Enhancing Model Training: This involved exploring active learning for event labels and creating customer intent classifiers for digital assistants.

Key Responsibilities:

Data Management: Gather, clean, and perform exploratory analysis on large datasets to identify patterns and prepare data for modeling.
Model Development: Build, train, and evaluate various machine learning and deep learning models.
Research and Innovation: Dive into cutting-edge AI research and methodologies to inform new solutions and stay current with advancements.
Insight Generation: Analyze model results and data to extract meaningful insights and provide actionable recommendations.
Proof-of-Concept Development: Develop proofs-of-concept for innovative, AI-driven features or solutions.
Collaboration and Communication: Work closely with diverse teams, clearly communicating your findings and progress to both technical and non-technical stakeholders.
Documentation: Create clear documentation for your research, model architectures, code, and experimental results.

Qualifications:

Technical Foundation: Familiarity with machine learning techniques (regression, classification, clustering, optimization, etc.) and a strong understanding of their mathematical foundations.
Data Proficiency: Ability to explore, discover, import data from multiple sources, and prepare them for machine learning.
Problem Solving: Capability to design and test hypotheses about causes and solutions.
Programming Skills: Strong programming skills, with proficiency in Python and Scala preferred.
Soft Skills: Excellent communication skills and a demonstrated ability to learn fast.
Educational Background: Currently enrolled in a PhD program in Computer Science or a related technical field. Alternatively, enrollment in a Bachelors or Masters program with prior relevant experience.
Availability: A graduation date at least 4 months after the end of the internship.
Legal Authorization: Must be legally authorized to work in the US on a full-time basis during the duration of the internship.
Onsite Work: Ability to work onsite for a minimum of 3 days per week.

Nice To Haves:

Real-World ML Experience: Experience in developing machine learning solutions to solve real-world problems.
Big Data Experience: Experience with Hadoop or Spark.
Publications: Published works in top-tier data science and machine learning conferences such as KDD, ICML, NIPS, ICLR, ACL, SIGIR, WWW, CVPR, SIGMOD, etc.

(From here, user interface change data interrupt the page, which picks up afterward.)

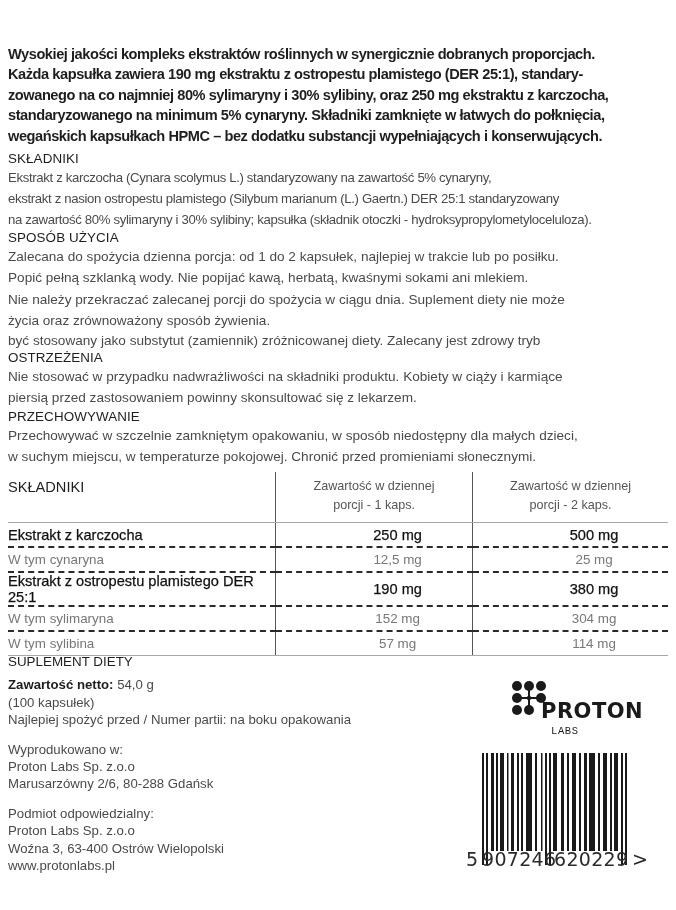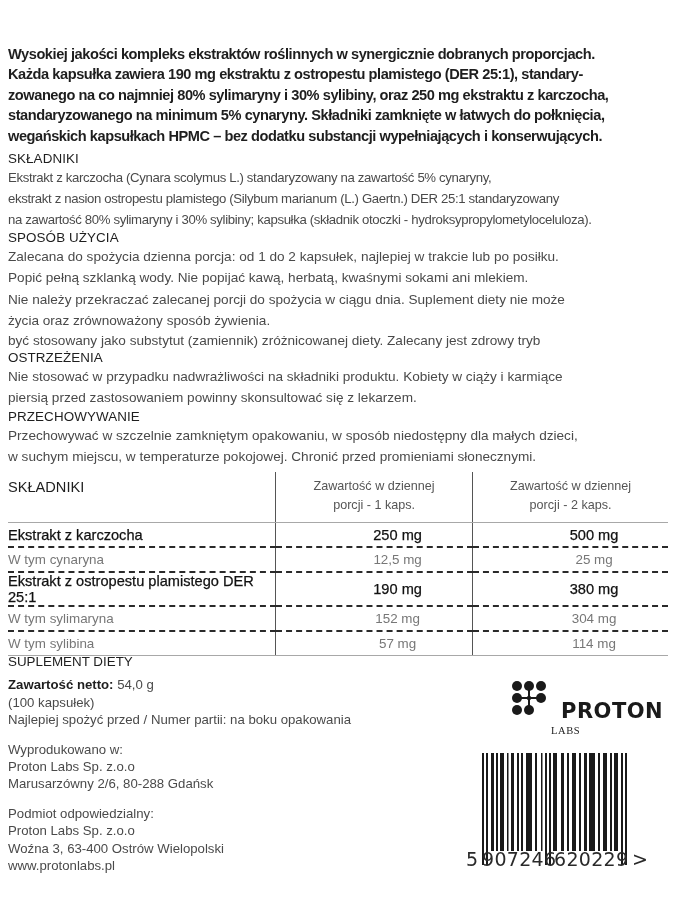--- a/index.html
+++ b/index.html
@@ -51,7 +51,7 @@
   .footer b { color: #1e1e1e; font-weight: 700; }
 
   .logo { position: absolute; left: 511px; top: 680px; width: 150px; height: 64px; }
-  .logo .word { position: absolute; left: 30px; top: 19px; font-family: "DejaVu Sans", sans-serif; font-weight: 700; font-size: 21px; color: #1a1a1a; letter-spacing: 0.5px; margin-left: 20px; }
+  .logo .word { position: absolute; left: 30px; top: 19px; font-family: "DejaVu Sans", sans-serif; font-weight: 700; font-size: 21px; color: #1a1a1a; letter-spacing: 0.5px; }
   .logo .labs { position: absolute; left: 40px; top: 45px; font-family: Liberation Serif, serif; font-size: 10.5px; color: #1a1a1a; letter-spacing: 0.6px; }
 
   .barcode { position: absolute; left: 466px; top: 750px; width: 210px; height: 130px; }

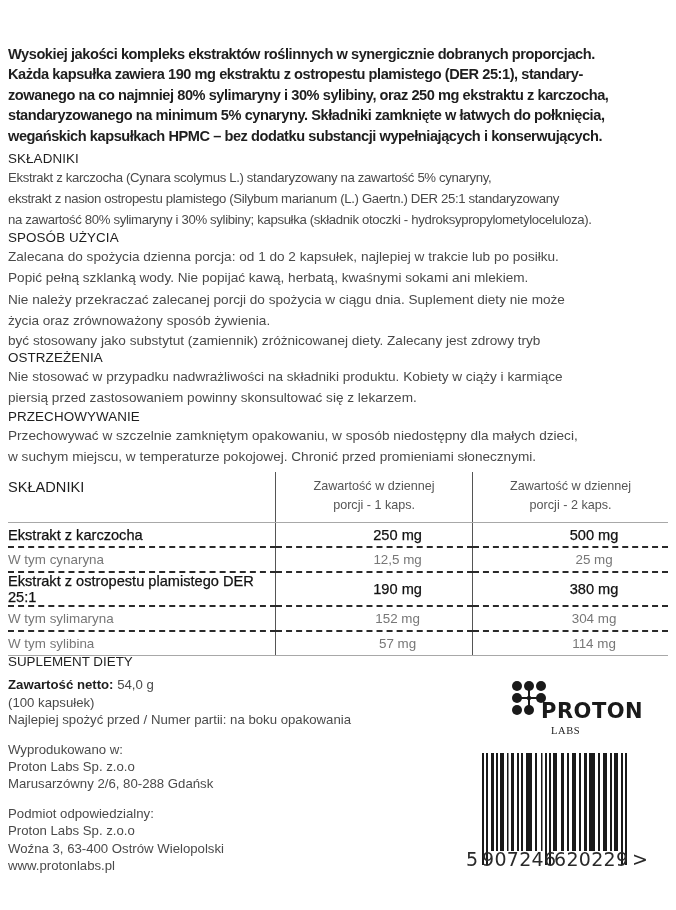--- a/index.html
+++ b/index.html
@@ -52,7 +52,7 @@
 
   .logo { position: absolute; left: 511px; top: 680px; width: 150px; height: 64px; }
   .logo .word { position: absolute; left: 30px; top: 19px; font-family: "DejaVu Sans", sans-serif; font-weight: 700; font-size: 21px; color: #1a1a1a; letter-spacing: 0.5px; }
-  .logo .labs { position: absolute; left: 40px; top: 45px; font-family: Liberation Serif, serif; font-size: 10.5px; color: #1a1a1a; letter-spacing: 0.6px; }
+  .logo .labs { position: absolute; left: 40px; top: 45px; font-family: Liberation Mono, monospace; font-size: 10.5px; color: #1a1a1a; letter-spacing: 0.6px; }
 
   .barcode { position: absolute; left: 466px; top: 750px; width: 210px; height: 130px; }
   .barcode .digits { position: absolute; top: 98px; font-family: "DejaVu Sans", sans-serif; font-size: 19px; color: #2a2a2a; }

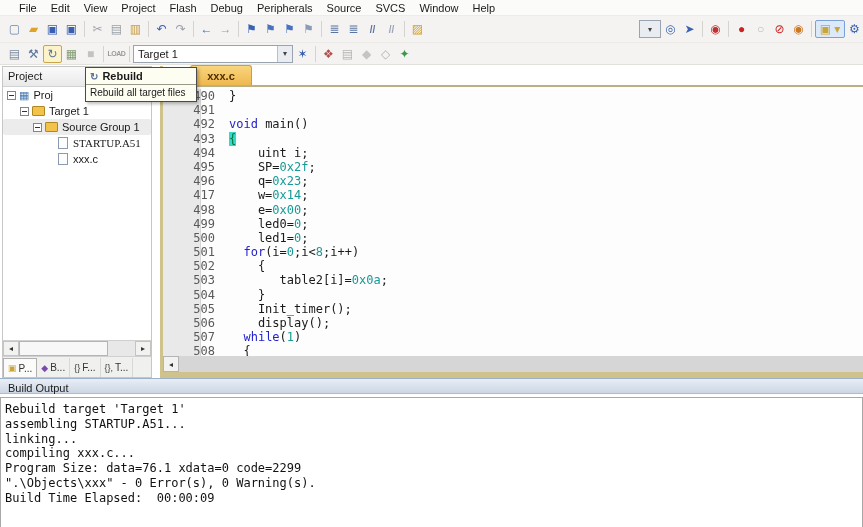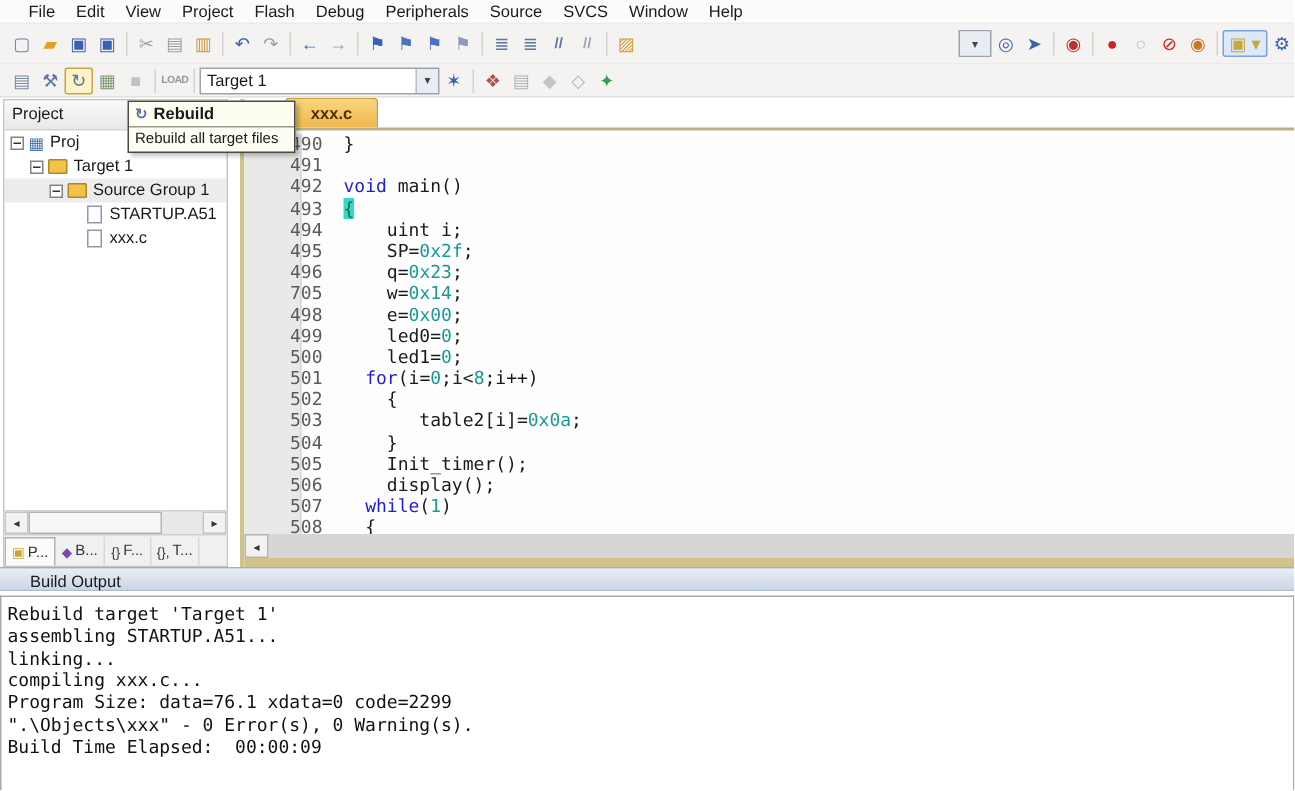--- a/index.html
+++ b/index.html
@@ -234,7 +234,7 @@
           <span class="ic-folder"></span>
           <span>Source Group 1</span>
         </div>
-        <div class="tree-row" style="padding-left: 43px;">
+        <div class="tree-row" style="padding-left: 43px; font-family: Liberation Serif, serif;">
           <span style="width: 12px; flex: 0 0 auto;"></span>
           <span class="ic-file"></span>
           <span>STARTUP.A51</span>

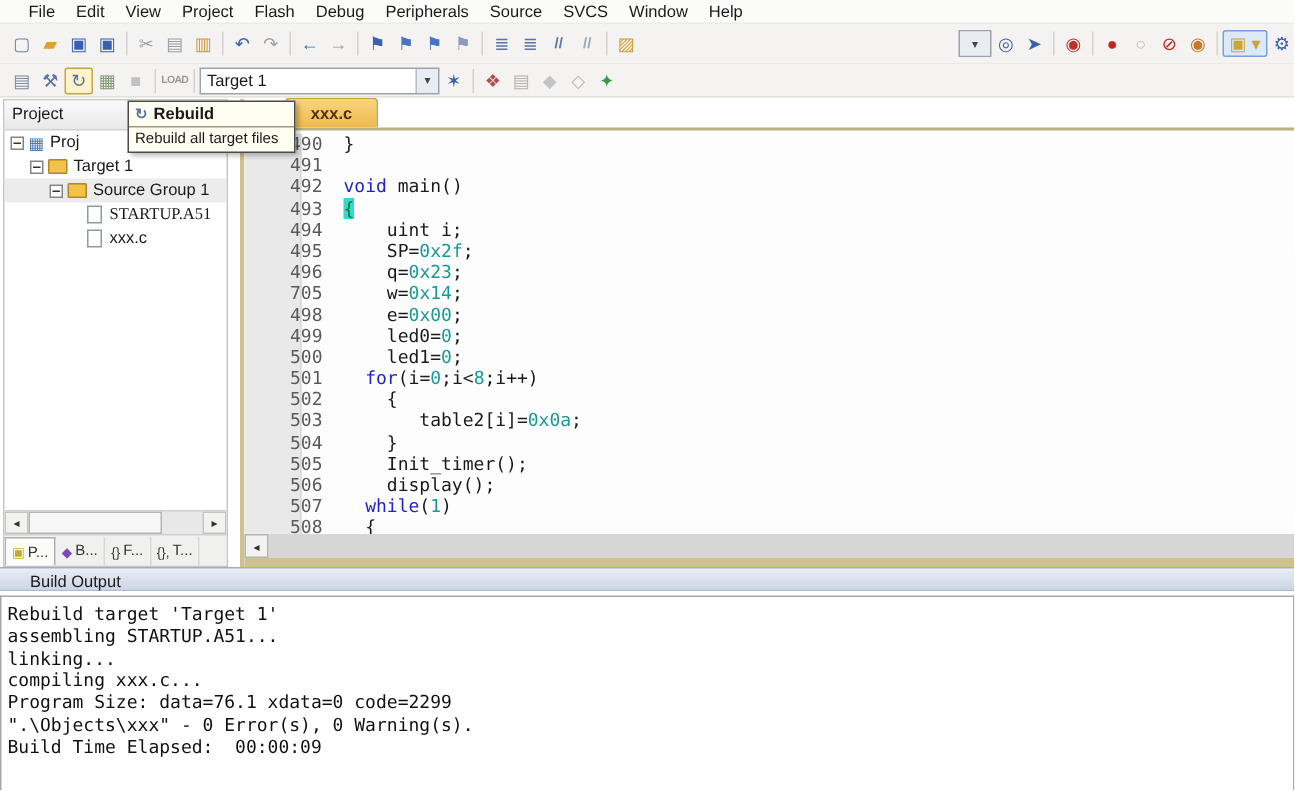--- a/index.html
+++ b/index.html
@@ -286,7 +286,7 @@
         <div class="cl"><span class="ln">494</span><span class="ct"><span>    uint i;</span></span></div>
         <div class="cl"><span class="ln">495</span><span class="ct"><span>    SP=</span><span class="n">0x2f</span><span>;</span></span></div>
         <div class="cl"><span class="ln">496</span><span class="ct"><span>    q=</span><span class="n">0x23</span><span>;</span></span></div>
-        <div class="cl"><span class="ln">705</span><span class="ct"><span>    w=</span><span class="n">0x14</span><span>;</span></span></div>
+        <div class="cl"><span class="ln">417</span><span class="ct"><span>    w=</span><span class="n">0x14</span><span>;</span></span></div>
         <div class="cl"><span class="ln">498</span><span class="ct"><span>    e=</span><span class="n">0x00</span><span>;</span></span></div>
         <div class="cl"><span class="ln">499</span><span class="ct"><span>    led0=</span><span class="n">0</span><span>;</span></span></div>
         <div class="cl"><span class="ln">500</span><span class="ct"><span>    led1=</span><span class="n">0</span><span>;</span></span></div>

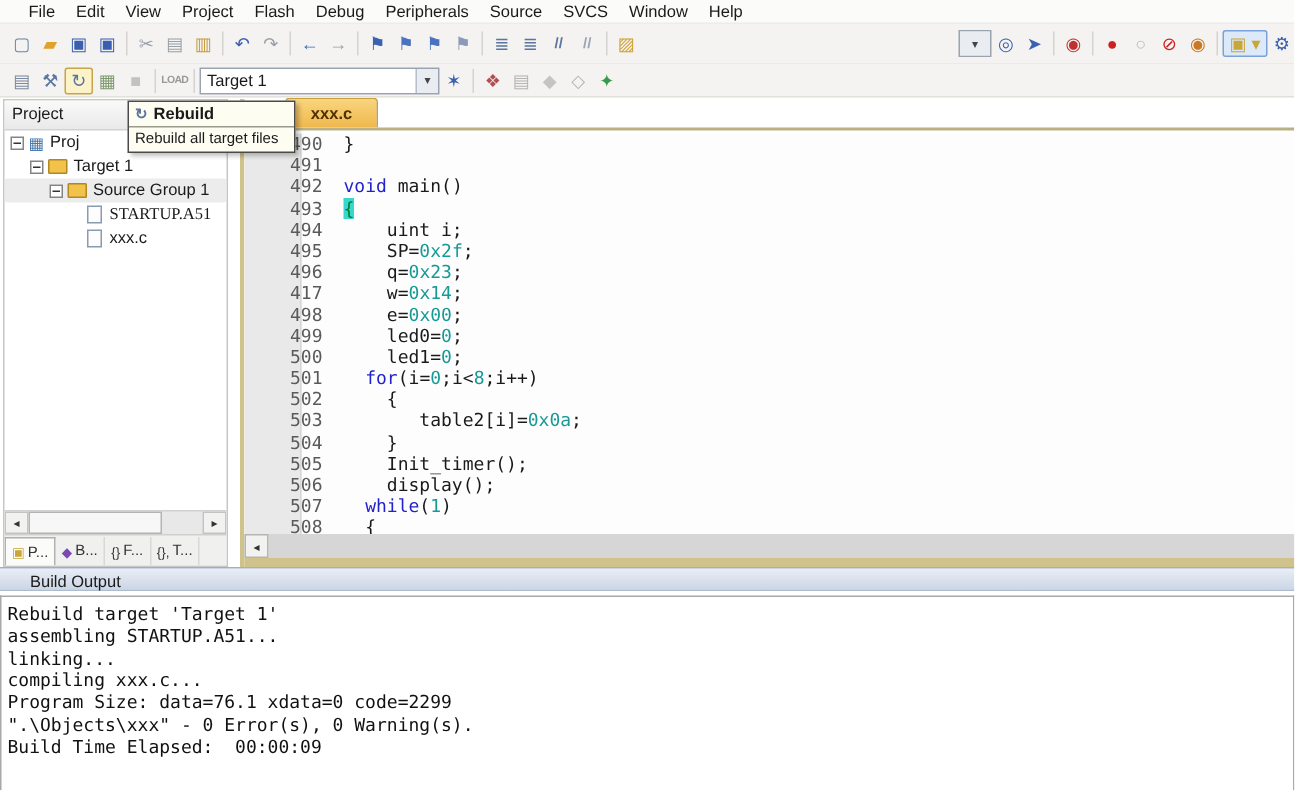--- a/index.html
+++ b/index.html
@@ -113,7 +113,7 @@
   .build-panel { position:absolute; left:0; top:378px; right:0; height:149px; background:#fff; }
   .build-hdr {
     height:16px; background:linear-gradient(#e9eef6,#ccd6e4); border-top:1px solid #9db0ca;
-    border-bottom:1px solid #aebccf; font-size:11px; padding:3px 20px; color:#1a1a1a;
+    border-bottom:1px solid #aebccf; font-size:11px; padding:3px 8px; color:#1a1a1a;
   }
   .build-body {
     position:absolute; top:19px; left:0; right:0; bottom:0; background:#fff;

Compensation and Benefits:
Intuit offers a competitive compensation package based on a strong pay-for-performance rewards approach. This position will be eligible for a cash bonus, equity rewards, and benefits, in accordance with Intuit’s applicable plans and programs. Pay offered is determined by factors such as job-related knowledge, skills, experience, and work location. Intuit conducts regular comparisons across categories of ethnicity and gender to ensure fair pay for its employees. The expected base pay range for this position in the Bay Area, California, is currently listed as TBA.